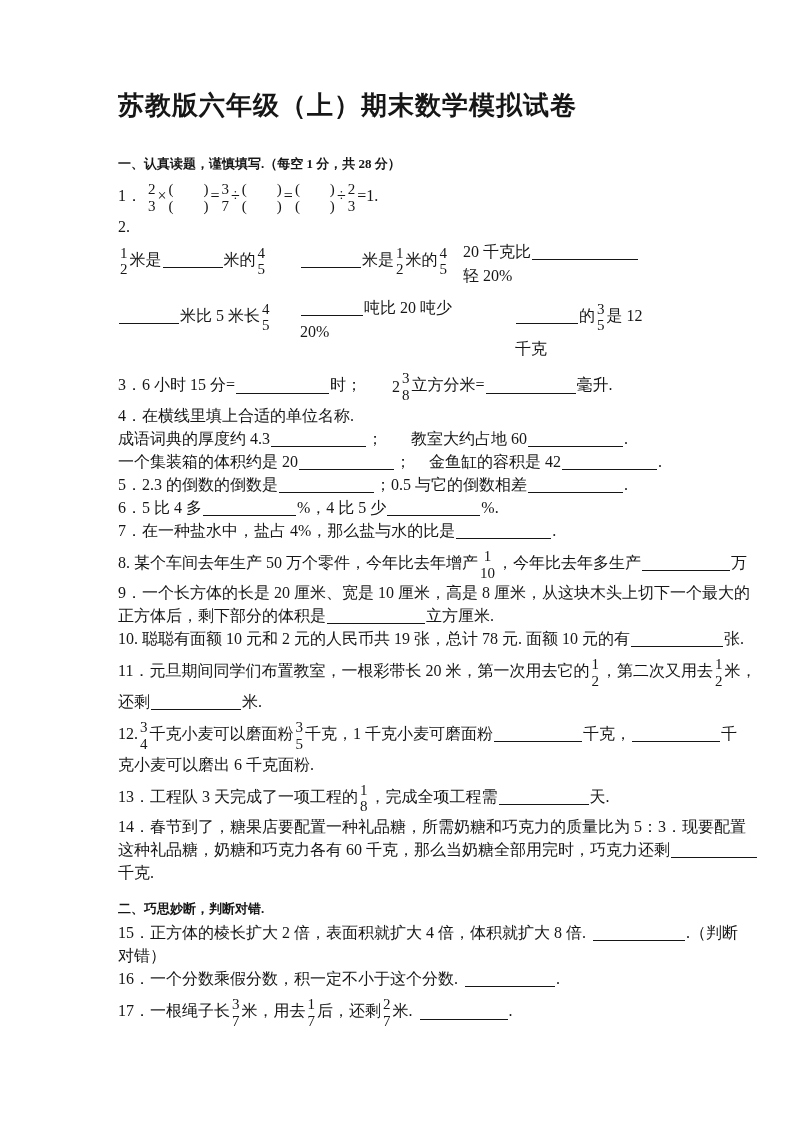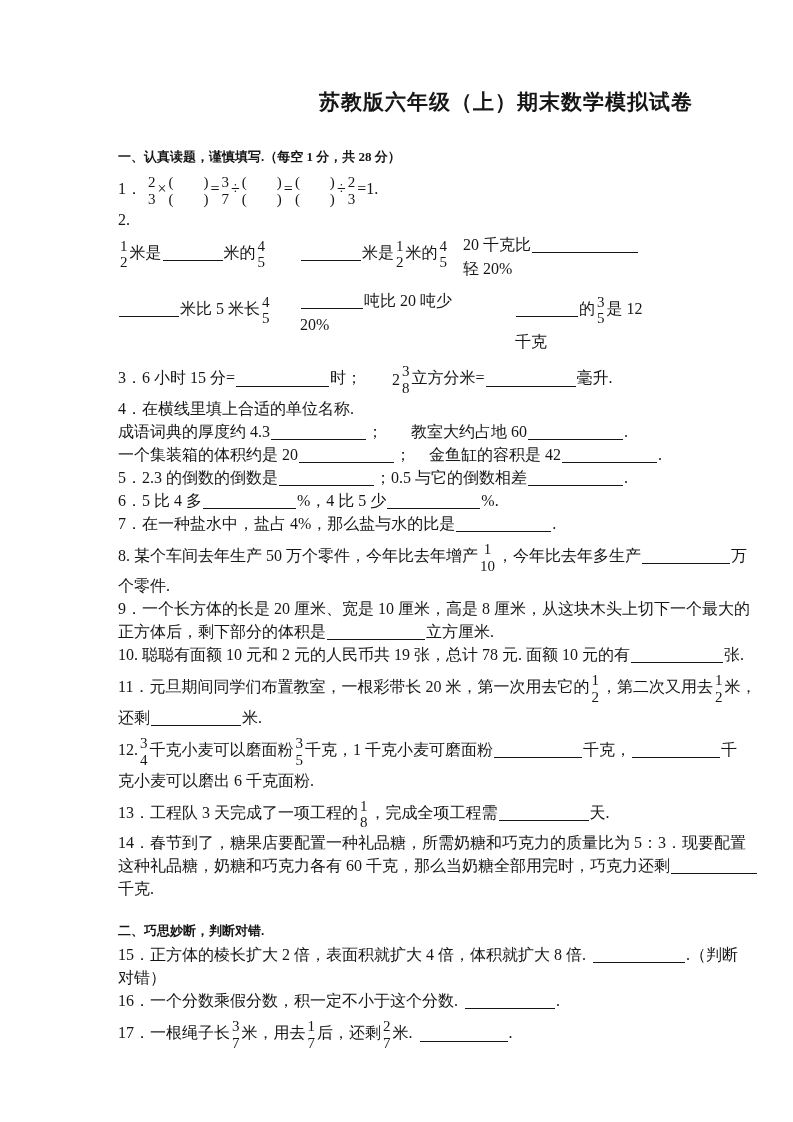--- a/index.html
+++ b/index.html
@@ -7,27 +7,27 @@
     position:relative;
     width:793px;height:1122px;
     box-sizing:border-box;
     background:#ffffff;
     padding:88px 100px 0 118px;
     font-family:"Liberation Serif","DejaVu Serif",serif;
     font-size:16px;color:#161616;
     overflow:hidden;
   }
   .title{
-    text-align:right;
-    font-size:21px;font-weight:700;
+    text-align:left;
+    font-size:26px;font-weight:700;
     margin:0 0 30px 0;
     letter-spacing:1px;
   }
   .heading{font-weight:700;font-size:13px;line-height:22px;margin:0 0 2px 0;white-space:nowrap;}
-  .heading.mt{margin-top:20px;}
+  .heading.mt{margin-top:14px;}
   .line{line-height:22px;margin:0 0 1px 0;white-space:nowrap;}
   .line.tall{margin:6px 0 1px 0;}
   .tx{white-space:pre;}
   .frac{
     display:inline-flex;flex-direction:column;align-items:center;
     vertical-align:middle;
     font-size:15px;line-height:1.12;
     padding:0 2px;text-align:center;
   }
   .frac span{display:block;white-space:pre;}
@@ -131,21 +131,20 @@
       <div class="line"><span class="tx">4．在横线里填上合适的单位名称.</span></div>
       <div class="line"><span class="tx">成语词典的厚度约 4.3</span><span class="blank" style="width: 95px;"></span><span class="tx">；</span><span class="gap" style="width: 28px;"></span><span class="tx">教室大约占地 60</span><span class="blank" style="width: 95px;"></span><span class="tx">.</span></div>
       <div class="line"><span class="tx">一个集装箱的体积约是 20</span><span class="blank" style="width: 95px;"></span><span class="tx">；</span><span class="gap" style="width: 18px;"></span><span class="tx">金鱼缸的容积是 42</span><span class="blank" style="width: 95px;"></span><span class="tx">.</span></div>
       <div class="line"><span class="tx">5．2.3 的倒数的倒数是</span><span class="blank" style="width: 95px;"></span><span class="tx">；0.5 与它的倒数相差</span><span class="blank" style="width: 95px;"></span><span class="tx">.</span></div>
       <div class="line"><span class="tx">6．5 比 4 多</span><span class="blank" style="width: 93px;"></span><span class="tx">%，4 比 5 少</span><span class="blank" style="width: 93px;"></span><span class="tx">%.</span></div>
       <div class="line"><span class="tx">7．在一种盐水中，盐占 4%，那么盐与水的比是</span><span class="blank" style="width: 95px;"></span><span class="tx">.</span></div>
       <div class="line tall"><span class="tx">8. 某个车间去年生产 50 万个零件，今年比去年增产</span><span class="frac">
           <span class="fn">1</span>
           <span class="fd">10</span>
         </span><span class="tx">，今年比去年多生产</span><span class="blank" style="width: 88px;"></span><span class="tx">万</span></div>
-      <div class="line"><span class="tx">个零件.</span></div>
       <div class="line"><span class="tx">9．一个长方体的长是 20 厘米、宽是 10 厘米，高是 8 厘米，从这块木头上切下一个最大的</span></div>
       <div class="line"><span class="tx">正方体后，剩下部分的体积是</span><span class="blank" style="width: 98px;"></span><span class="tx">立方厘米.</span></div>
       <div class="line"><span class="tx">10. 聪聪有面额 10 元和 2 元的人民币共 19 张，总计 78 元. 面额 10 元的有</span><span class="blank" style="width: 92px;"></span><span class="tx">张.</span></div>
       <div class="line tall"><span class="tx">11．元旦期间同学们布置教室，一根彩带长 20 米，第一次用去它的</span><span class="frac">
           <span class="fn">1</span>
           <span class="fd">2</span>
         </span><span class="tx">，第二次又用去</span><span class="frac">
           <span class="fn">1</span>
           <span class="fd">2</span>
         </span><span class="tx">米，</span></div>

- _Activity_: Return all lines of the material above in which "nowrap" occurs.

- _Result_:
   .heading{font-weight:700;font-size:13px;line-height:22px;margin:0 0 2px 0;white-space:nowrap;}
   .line{line-height:22px;margin:0 0 1px 0;white-space:nowrap;}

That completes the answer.